In the copy, keep every record exact and leave out all images.
(Exercise input Opens)
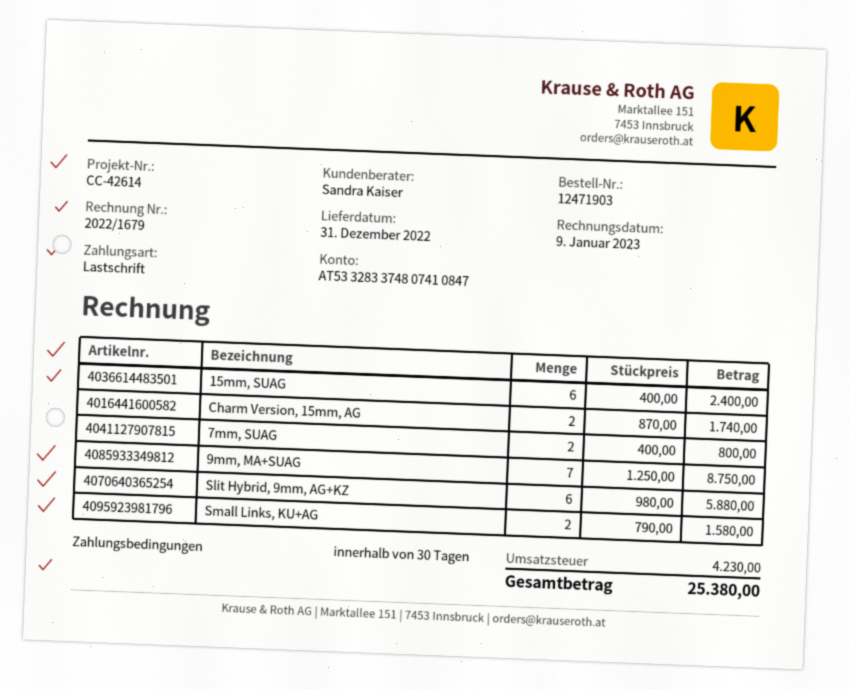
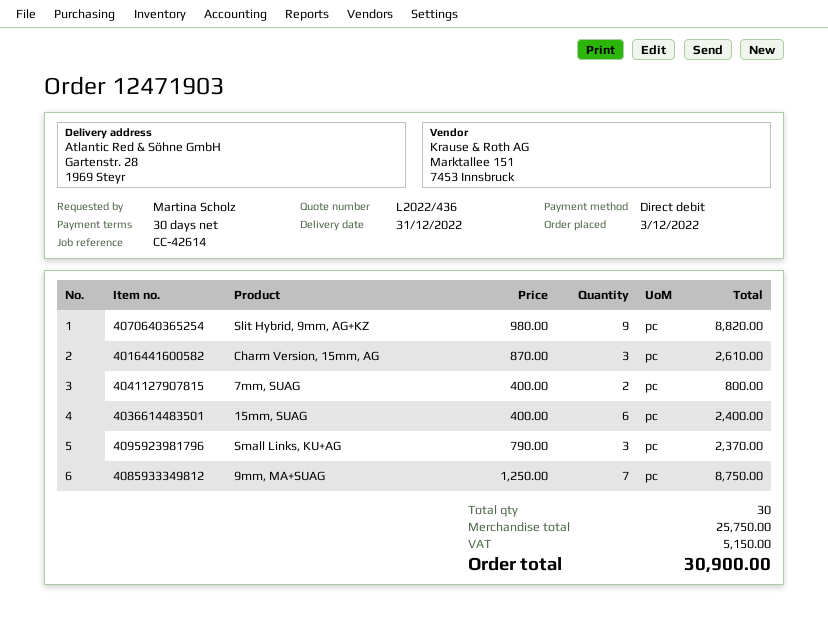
Charm Version, 15mm, AG: 2 x 870.00 = 1740.00 -> 3 x 870.00 = 2610.00
Slit Hybrid, 9mm, AG+KZ: 6 x 980.00 = 5880.00 -> 9 x 980.00 = 8820.00
Small Links, KU+AG: 2 x 790.00 = 1580.00 -> 3 x 790.00 = 2370.00
tax: 4230.00 -> 5150.00
total: 25380.00 -> 30900.00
(Exercise input Closes)
Response to this task:
Charm Version, 15mm, AG: 2 x 870.00 = 1740.00 -> 3 x 870.00 = 2610.00
Slit Hybrid, 9mm, AG+KZ: 6 x 980.00 = 5880.00 -> 9 x 980.00 = 8820.00
Small Links, KU+AG: 2 x 790.00 = 1580.00 -> 3 x 790.00 = 2370.00
tax: 4230.00 -> 5150.00
total: 25380.00 -> 30900.00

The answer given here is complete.